> The job of a scientist is really not to ship software, that's what a team of engineers would do.
I think that this is the real problem - in academia there is this idea that learning good practices is like a 'dirty' thing that is not required, while instead it would speed up the work and make it more reliable. if you look at chemistry or medicine, there researches have good practices for managing the lab and respect them.
> in academia there is this idea that learning good practices is like a 'dirty' thing that is not required
I think you got me wrong. Shipping quality software is not 'dirty' but requires a specialised focus. One can not do everything by yourself - science and engineering are complementary skills. In your example of chemistry, the chemist who designs a molecule does not spend time to ship the molecule to the world.
Except that it wouldn't speed things up at all. Academia writes run-once code, which changes spec fourteen times in one week. Their use case is orthogonal to industry.
Have you considered that maybe the academics actually know what they are doing?
Lol I spent 5 years in academia, and I have a PhD in CS - I know what I'm talking about. Specs of code change in academia as in industry, I was able to write unit tests and document my code also in academia. And I know in medicine and chemistry time to publish are much longer - but that is not connected with the fact that they know how to properly use a microscope, clean the lab, and keep an inventory.
If you don't write unit tests how do you hedge the possibility of having bugs in your code?
Most scientists have no training in computer science, much less engineering, but still need to do it sometimes to build experiments. They've largely taught themselves. You are not the norm.
I've taught dozens of grad students enough programming to get the job done and it would have been a total waste of time to make the code that robust. They need experimental results next week, with only one computer ever expected to run the code, not a product demo.
The software isn't their research project, it's a nuisance that they have to deal with. Accordingly they neither want to nor have time to do it perfectly. I cannot blame them.
That said, there should be a system to encourage actual trained programmers to get involved, including coauthorship and consideration in tenure decisions. The current system is bad, I'm just saying it's not the scientists fault here. This is just literally not their ___domain of interest or expertise, and I would rather they focus on the thing they're uniquely good at.
> if you look at chemistry or medicine, there researches have good practices for managing the lab and respect them.
Their studies / experiments last years.
In CS/ML/Applied Math you sometimes have to write an experiment with a deadline next week. Excuse me if when I'm trying to scramble for a deadline at 3am I don't have my mind toward TDD or I'm not neatly packaging everything in a docker.
Hey, I feel you - and I understand the pressure - i have been in that situation. The point is that this:
> you sometimes have to write an experiment with a deadline next week.
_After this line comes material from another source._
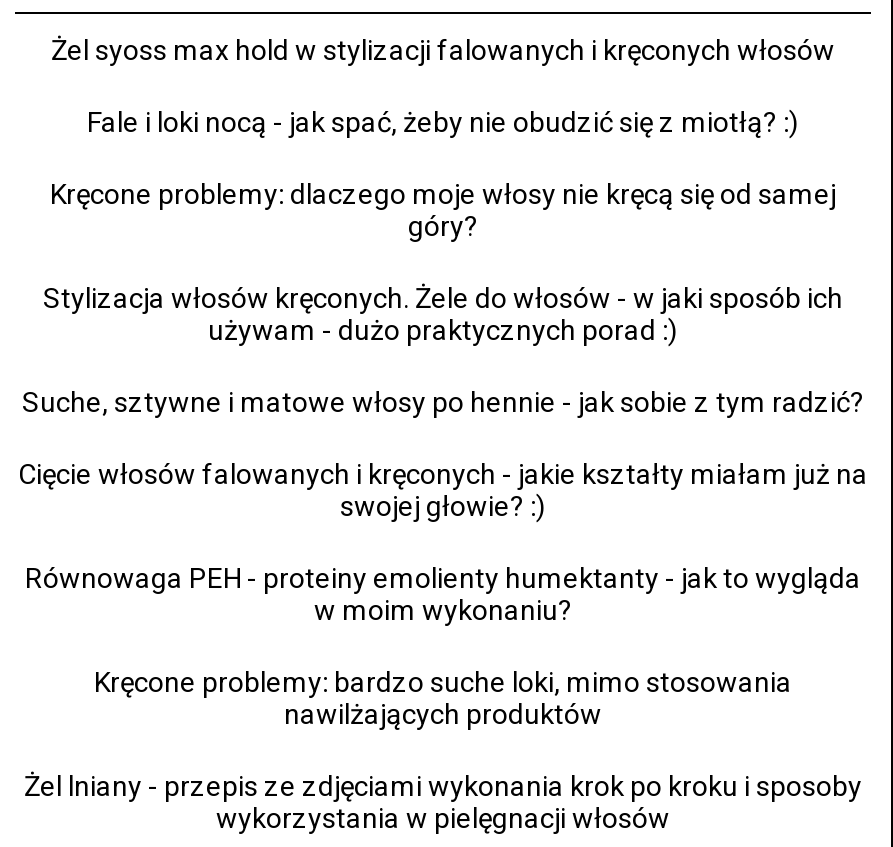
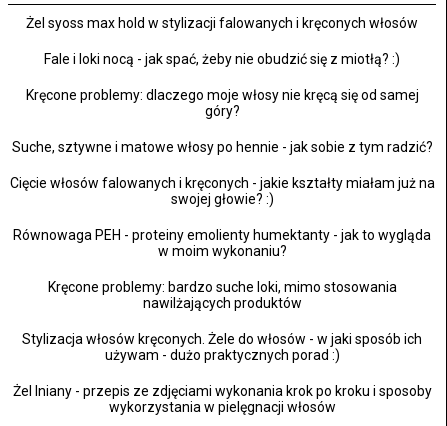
moved down: Stylizacja włosów kręconych. Żele do włosów - w jaki sposób ich | używam - dużo praktycznych porad :)

moved up: Suche, sztywne i matowe włosy po hennie - jak sobie z tym radzić? | Cięcie włosów falowanych i kręconych - jakie kształty miałam już na | swojej głowie? :) | Równowaga PEH - proteiny emolienty humektanty - jak to wygląda | w moim wykonaniu? | Kręcone problemy: bardzo suche loki, mimo stosowania | nawilżających produktów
shouldn't happen. And yes, at the moment is like this - sometime you will have to hack. But if the all community start to push for proper practices, instead of just saying "is as it is" - there will be less papers, with more quality.
I keep mine in clear view on the shelf in the hope that its collected wisdom will radiate outward and suffuse into my code. Not happened yet, but perhaps it has a useful psychological effect as a shrine to algorithms; whenever I am tempted by a quick, cheap hack I see the books and am steered back to the righteous path.
Actually I usually just do the cheap hack anyway but it is reassuring to know that it is there.
"a general search can be machine learning" I don't get this sentence: Machine learning is about building a mathematical model of sample data, known as "training data".
Actually, any unsupervised method, including clustering, still has training data. The only difference is it doesn't have a target y variable in the training set to minimize the error metric, hence the name unsupervised.
But the definition you mention is right. Yet, any dataset that you use to fit your model will be your training set, even if you don't have a train test split or the like, because you used it to train your model over.